Visiter les morts

© Eve Omel, 2016

© Eve Omel, 2016

L’aïeule

Ce n’est pas encore une habitude dans ma petite famille monoparentale mais cela risque bien de le devenir tellement la chose nous plaît : La visite à nos morts ! Enfin, à notre morte, la seule à Paris (tous les autres sont enterrés loin en province).

C’est une aïeule, mon arrière-grand-mère paternelle et donc l’arrière-arrière-grand-mère maternelle de ma fille. Voici deux ans que nous la visitons au Père-Lachaise, c’est-à-dire depuis que nous sommes parties à sa recherche et que nous l’avons retrouvée – si je peux parler ainsi d’une personne qui n’a pas bougé depuis plus de 60 ans –, les mémoires familiales sont courtes et tout s’oublie si vite n’est-ce pas.

L’enquête

Lorsque nous sommes venues vivre près du cimetière, je me suis rappelé qu'elle y était enterrée. C’était un fait certain, mon père connaissait l’année de sa mort et plus encore puisqu’il l’avait connue et avait des tas d’anecdotes sur cette dame au si beau nom de jeune fille, née à la fin du XIXe, s’étant fait vieille à Paris, et à coup sûr roulant les "r". Et je l’aimais bien, de loin comme ça, cette aïeule. Alors, un jour que nous traversions le Père-Lachaise qui est un raccourci plaisant pour les habitants du quartier, je dis à ma fille : « Est-ce que je t’ai déjà parlé de cette parente qui est enterrée quelque part là-dedans ? » (avec mouvements de bras panoramiques s’il vous plaît). Sa réponse négative m’a lancée dans le récit en pointillé de l’aïeule, et, chemin faisant, à la guitoune de l’administration du cimetière, aux grands registres écrits à la plume où tout est consigné, à la division dans laquelle nous pourrions sans doute aucun la trouver en comptant 19 tombes depuis le haut de l’allée de gauche puis en comptant 11 tombes par la droite.

Sortir du labyrinthe

Autant vous dire qu’on s’y est repris à quelques fois avant de mettre la main dessus. Ce fut un beau jour de printemps, mes parents provinciaux nous avaient rendu visite – et après tout il était amusant que mon père participât à la recherche de sa grand-mère. Alors que nous étions encore une fois sur le point de renoncer à force de compter 19+11 puis 11+19 en partant du haut, puis du bas, puis de la droite, puis de la gauche, nous hélant de loin en loin à travers les sépultures, ma mère trouva la tombe, en granit, aux noms gravés presque effacés, devant laquelle nous étions pourtant passés des dizaines de fois.
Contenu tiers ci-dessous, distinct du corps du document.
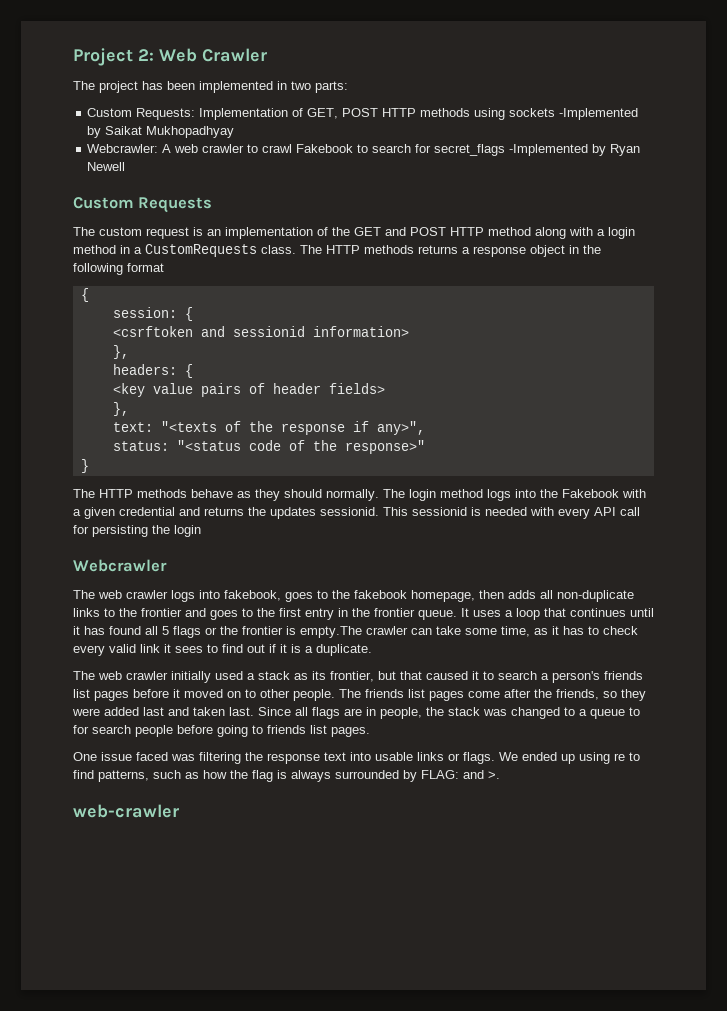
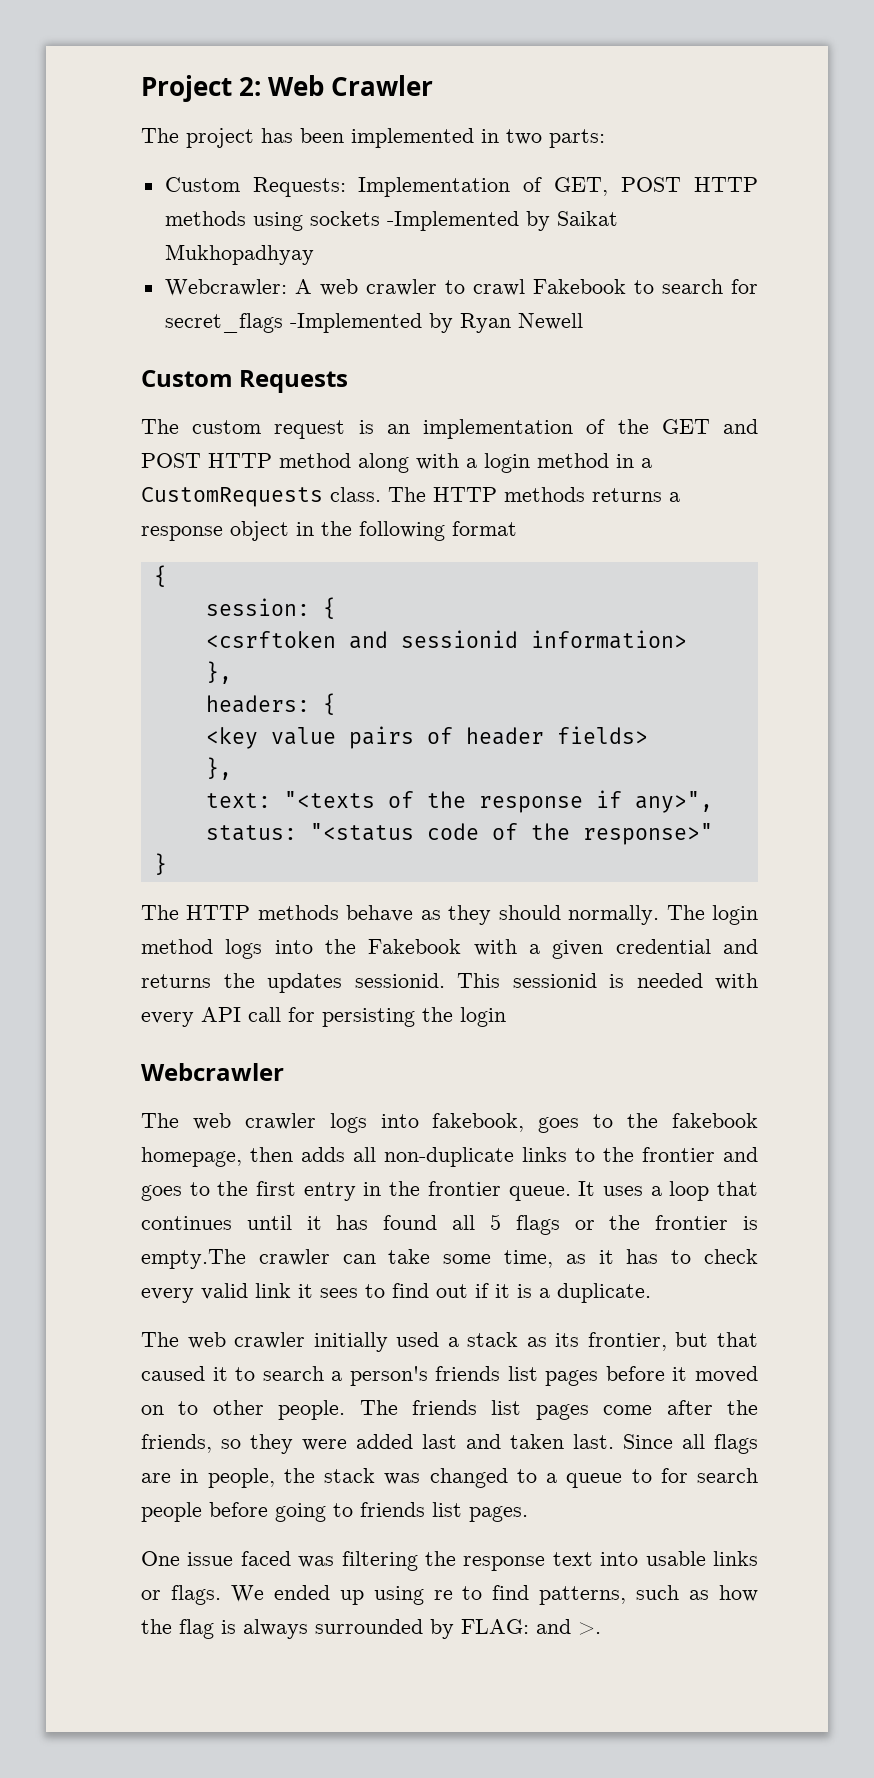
[73,804,179,818] // web-crawler -> (601, 1628) none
Ô Joie ! Nous nous sommes tous assis en paquet sur la pierre grise avec la sensation d’être enfin arrivé chez nous, nous chauffant le dos au soleil comme des lézards. Puis nous nous sommes mis à l’aise, nous avons sorti le goûter et les grattoirs pour la mousse.

Les visites

Puis plus tard ce fut la visite aux morts, ma fille au grattoir encore, et l’achat d’un gros lierre pour tenter d’attendrir la pierre austère. Lequel lierre fut volé presque aussitôt pour sans doute une autre tombe ou un balcon dégarni, allez savoir, les gens sont fous ou bêtes ou méchants ou les trois.
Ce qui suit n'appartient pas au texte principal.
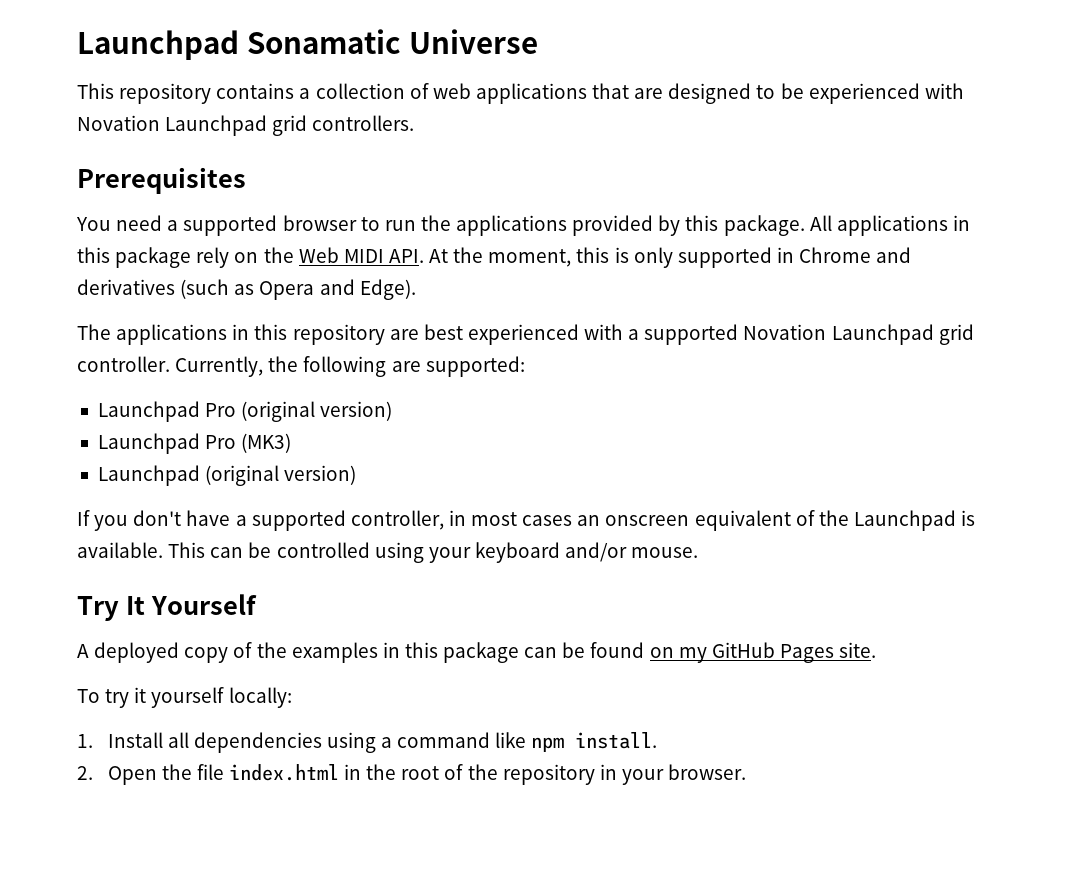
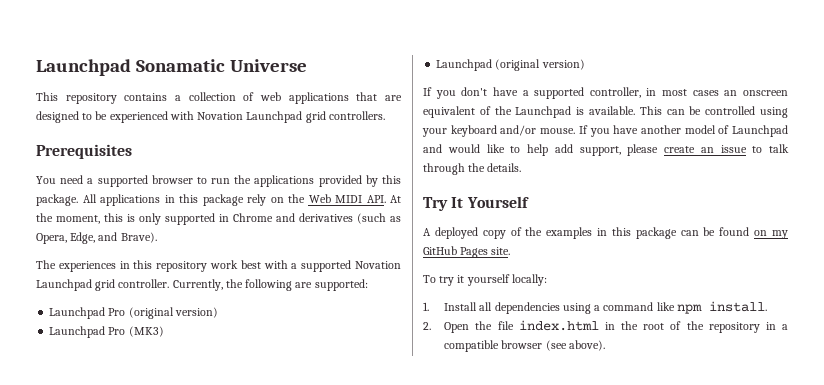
[259,279,416,300] Opera and Edge). -> [36,232,157,244] Opera, Edge, and Brave).
[116,324,228,345] applications -> [58,261,116,272] experiences
[389,324,579,345] are best experienced -> [209,260,261,269] work best
(699, 552) none -> [578,125,788,137] [423,144,789,156] [423,163,522,175] If you have another model of Launchpad and would like to help add support, please create an issue to talk through the details.
[622,764,747,785] your browser. -> [781,324,788,330] [444,340,605,352] a compatible browser (see above).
Et cette année encore, pour la Toussaint et aussi le lendemain (vrai Jour des morts), avec brosses, pinceaux et peinture dorée pour repasser dans le creux des lettres presque effacées, car pas question qu’on la perde à nouveau, Grand-Mère !, l'unique racine parisienne, la solitaire discrète qui m'arrivait comme un écho à ma propre vie.

Ma fille sait désormais la trouver toute seule dans l’immense cimetière grâce à quelques repères malins dont les enfants sont friands, elle en fait une sorte de chasse aux trésors joyeuse qui garantira à coup sûr une mémoire précise et vivace du lieu.

Papoter en travaillant

Tout en travaillant à la restauration de la tombe, nous prîmes le parti de parler à notre aïeule : Ma fille lui dire qui nous étions pour elle et surtout qu’elles avaient le même prénom, mais oui, c'est dingue ! Moi que nous savions qu’elle était restée veuve longtemps, et surtout que nous avions retrouvé cet été, un peu par hasard sans le chercher vraiment, son mari, là-bas dans la Meuse, mort à Verdun comme il se doit, et que ça avait été une aventure aussi belle que de la retrouver elle, si près de chez nous. Nos petites histoires transgénérationnelles pour se faire plaisir, nos petites voix de solo à solo, exclusivement féminines. Et une fleur d’amie déposée qui, j’espère, ne sera pas volée.